Dall'ex ministro degli Esteri arriva un nuovo appello al tesseramento. "La tessera - spiega D'Alema - è un vincolo liberamente scelto con cui si fa parte di una comunità, ed è la forza dei partiti con le persone che partecipano alla vita politica. I sistemi politici senza partiti sono meno democratici. Difendere un grande PD è un contributo alla democrazia del nostro paese".
Un contributo che può "cambiare il futuro", spiega il capogruppo del PD alla Camera, Dario Franceschini. Un futuro, continua, dove dare "concretezza alle speranze di cambiamento".
Per Ignazio Marino, la tessera serve "all'unica corrente del PD: quella dei circoli, delle persone". Cioè serve a quell'energia trainante che possa realmente far crescere il partito e il Paese. Per questo il senatore democratico confida in un "PD più grande, con più tesserati, più intelligenze e più entusiasmo".
Antonio Misiani alla festa del tesseramento di Milano
Solo un partito forte più contrastare lo scempio che l'Italia è costretta a subire. I problemi sono tanti e il governo fa finta di non accorgersene, impegnato com'è a salvaguardare il Premier. Andrea Orlando, presidente del Forum giustizia del PD, lo ricorda proprio parlando delle questioni giudiziarie del capo del Governo. "Servirebbe una riforma della giustizia - ammette Orlando - ma il Governo non ha tempo di occuparsene perché deve risolvere i guai del Premier e fanno un regalo enorme alla criminalità organizzata".
Ci parlano di riforma, quando in realtà è un'altra leggina ad uso e consumo di pochi. Un brutto esempio di cattiva politica che manderà al macero centinaia di processi. Processi che non avranno colpevoli. Una non-riforma, insomma. In fin dei conti, già con la scuola il centrodestra ci era abbituato a chiamare con il nome sbagliato i suoi provvedimenti. Come nel caso dell'istruzione: tutti nel mondo investono nella scuola, ha ricordato Bersani, "mentre noi tagliamo i fondi chiamandola riforma".
Per questo il segratario del Partito Democratico bisogna che il popolo del PD sia unito e coeso contro questa maggioranza. "Non dobbiamo farci impressionare dagli attacchi della destra, dobbiamo essere sicuri di avere una funzione per questo Paese, solo noi possiamo prendere in mano le bandiere che stanno in poche parole e che disegnano un 'altra Italia: concretezza, semplicità, lavoro, famiglia, giovani, scuola, ambiente, rinnovabili. Parole chiare che ci raffigurano", che ci rappresentano e per cui il PD lotterà.

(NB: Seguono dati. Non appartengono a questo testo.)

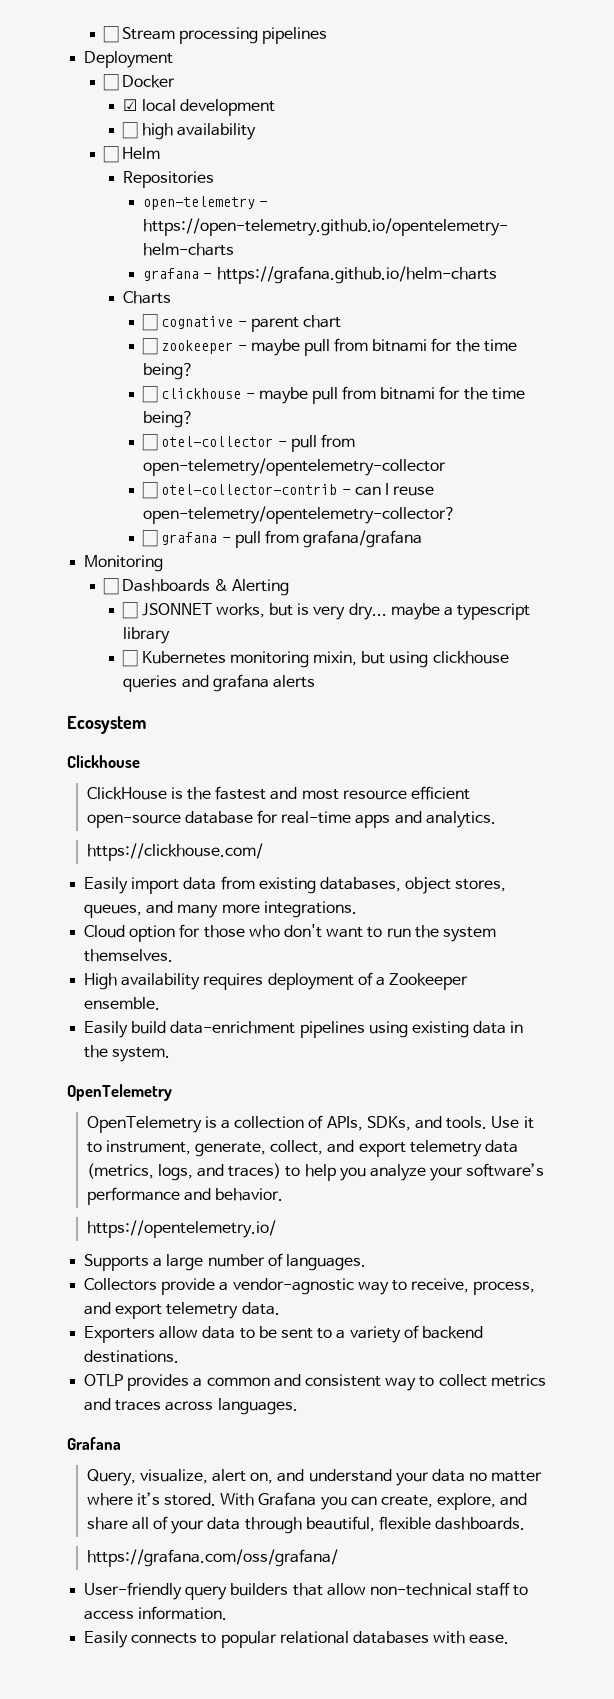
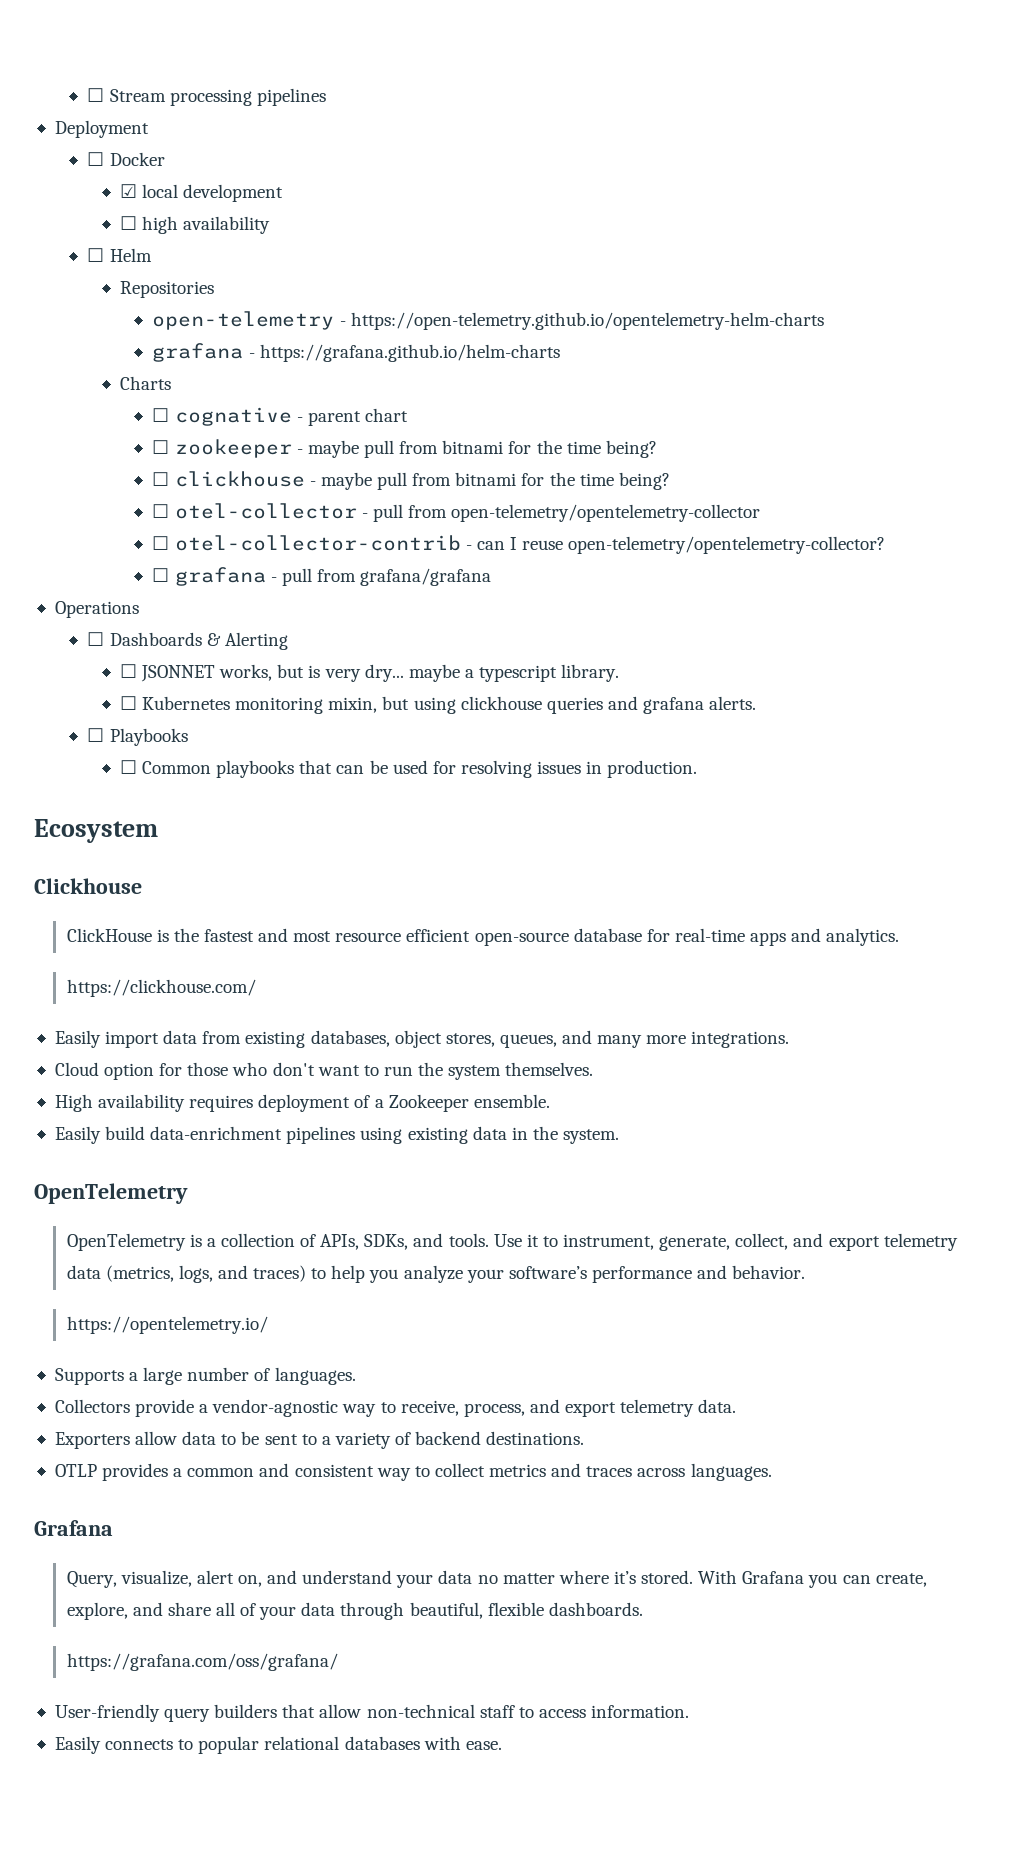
- Monitoring
+ Operations
- ☐ JSONNET works, but is very dry... maybe a typescript library
+ ☐ JSONNET works, but is very dry... maybe a typescript library.
- ☐ Kubernetes monitoring mixin, but using clickhouse queries and grafana alerts
+ ☐ Kubernetes monitoring mixin, but using clickhouse queries and grafana alerts.
+ ☐ Playbooks
+ ☐ Common playbooks that can be used for resolving issues in production.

"La cosa più importante è fare del nostro partito, il partito che si occupa di lavoro, di sociale,della condizione delle famiglie. Quando si sente parlare di Partito democratico, si deve pensare a questo. La tessera racchiude tutta gente diversa, un popolo che decide di darci una mano persando a valori come l'uguaglianza, la libertà, la dignità di tutte le persone. E’ un sentimento che si traduce in fatti che riguardano l'Italia come la propria città e noi siamo insieme per tradurre questi sentimenti in fatti. Ci si mette insieme dunque, per qualcosa che sta fuori da noi, per migliorare il mondo".